• [Record excerpts]
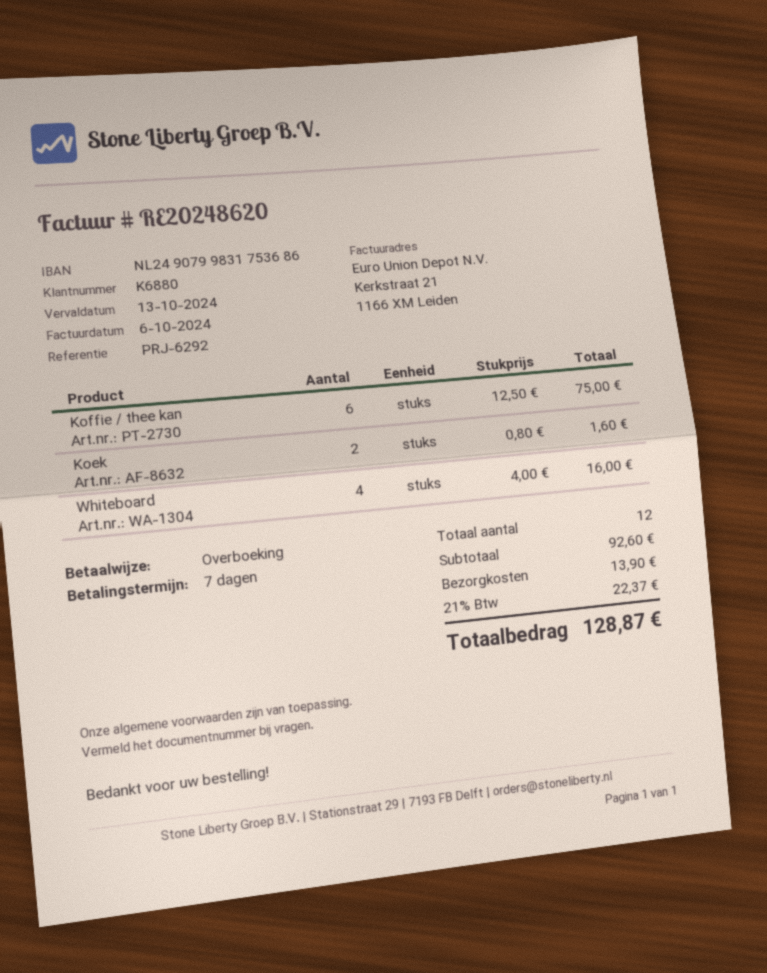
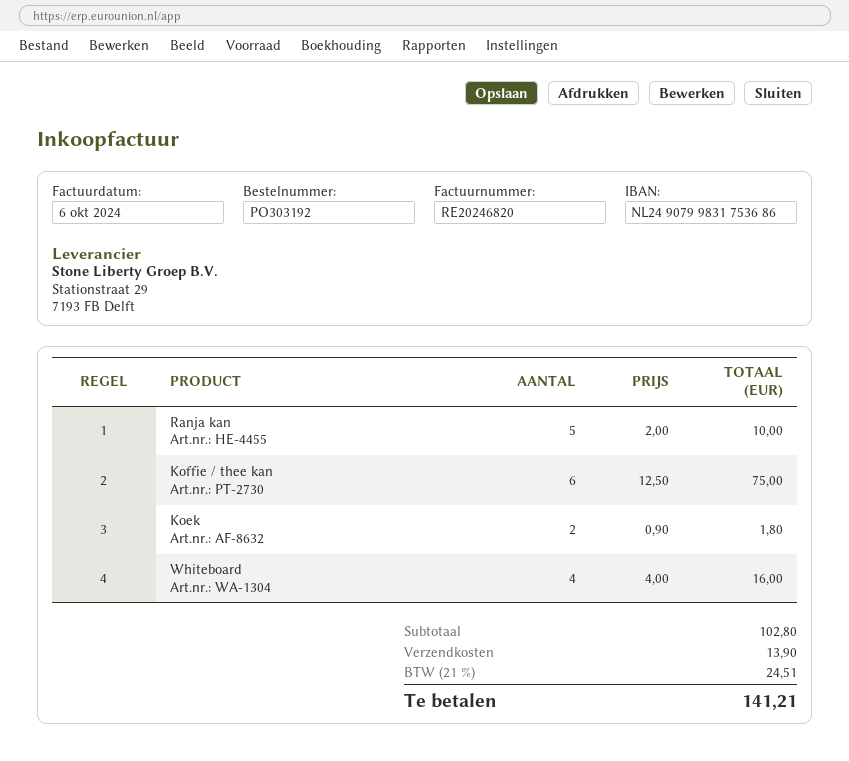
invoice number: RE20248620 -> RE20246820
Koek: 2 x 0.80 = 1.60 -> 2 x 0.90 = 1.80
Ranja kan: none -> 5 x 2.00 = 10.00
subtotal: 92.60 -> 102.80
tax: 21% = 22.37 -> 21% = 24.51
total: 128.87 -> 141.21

--

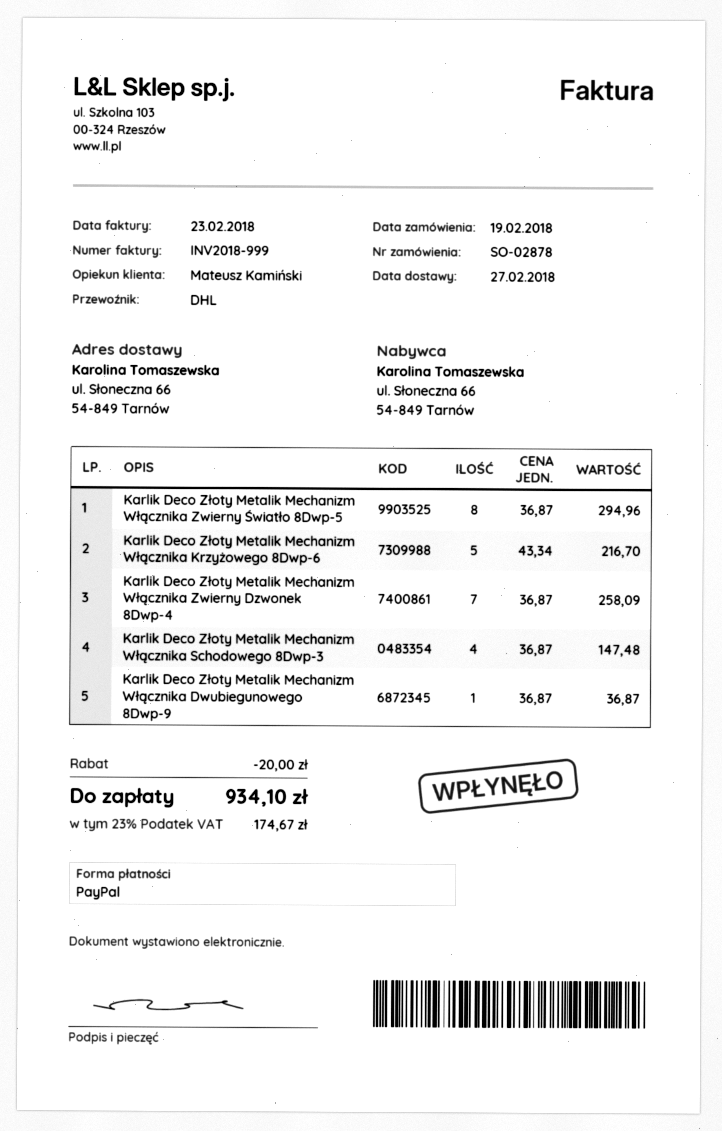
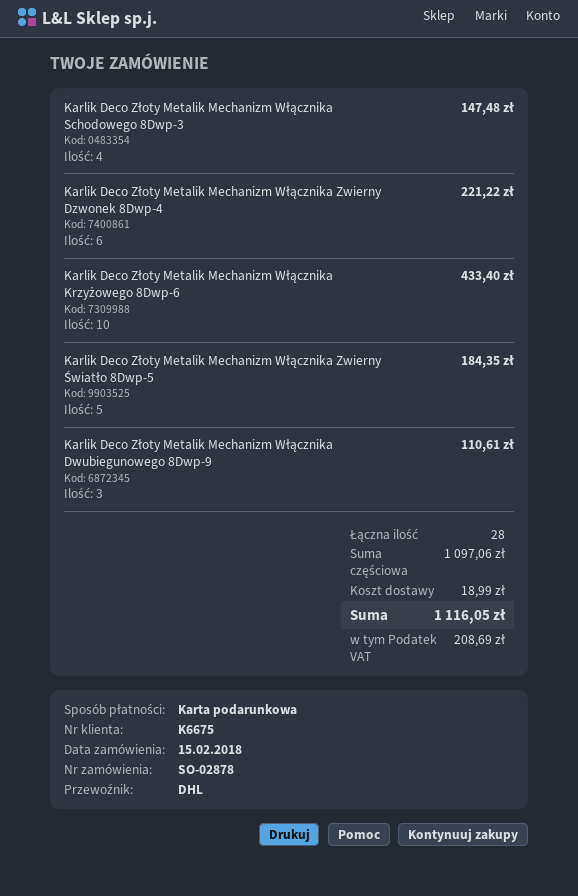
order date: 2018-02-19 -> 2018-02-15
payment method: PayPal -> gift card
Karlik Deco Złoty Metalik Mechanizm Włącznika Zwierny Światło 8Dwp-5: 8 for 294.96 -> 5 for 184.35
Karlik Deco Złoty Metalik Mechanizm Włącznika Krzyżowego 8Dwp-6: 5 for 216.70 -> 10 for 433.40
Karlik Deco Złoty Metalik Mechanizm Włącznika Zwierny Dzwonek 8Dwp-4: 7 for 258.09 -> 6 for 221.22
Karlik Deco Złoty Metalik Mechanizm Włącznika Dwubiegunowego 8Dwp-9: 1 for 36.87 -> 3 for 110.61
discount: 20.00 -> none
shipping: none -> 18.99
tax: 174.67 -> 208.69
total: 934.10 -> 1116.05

--

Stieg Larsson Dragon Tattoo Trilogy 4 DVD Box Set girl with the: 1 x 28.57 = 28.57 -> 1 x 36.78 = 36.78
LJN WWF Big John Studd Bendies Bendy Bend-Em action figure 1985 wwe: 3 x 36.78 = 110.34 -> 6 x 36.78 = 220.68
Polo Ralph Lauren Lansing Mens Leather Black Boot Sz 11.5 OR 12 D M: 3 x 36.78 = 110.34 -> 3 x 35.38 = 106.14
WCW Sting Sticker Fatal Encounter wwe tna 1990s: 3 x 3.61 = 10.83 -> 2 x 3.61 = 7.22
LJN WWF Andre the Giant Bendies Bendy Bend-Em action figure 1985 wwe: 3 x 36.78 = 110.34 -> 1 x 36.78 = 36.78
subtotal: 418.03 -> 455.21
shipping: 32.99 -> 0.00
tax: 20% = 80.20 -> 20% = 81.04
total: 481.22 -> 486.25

• [Directions for this task] Reproduce the lines above, beginning at the line with "invoice number: RE20248620 -> RE20246820" and stopping after the line with "total: 128.87 -> 141.21", exactly as they are.

• [Response to the task]
invoice number: RE20248620 -> RE20246820
Koek: 2 x 0.80 = 1.60 -> 2 x 0.90 = 1.80
Ranja kan: none -> 5 x 2.00 = 10.00
subtotal: 92.60 -> 102.80
tax: 21% = 22.37 -> 21% = 24.51
total: 128.87 -> 141.21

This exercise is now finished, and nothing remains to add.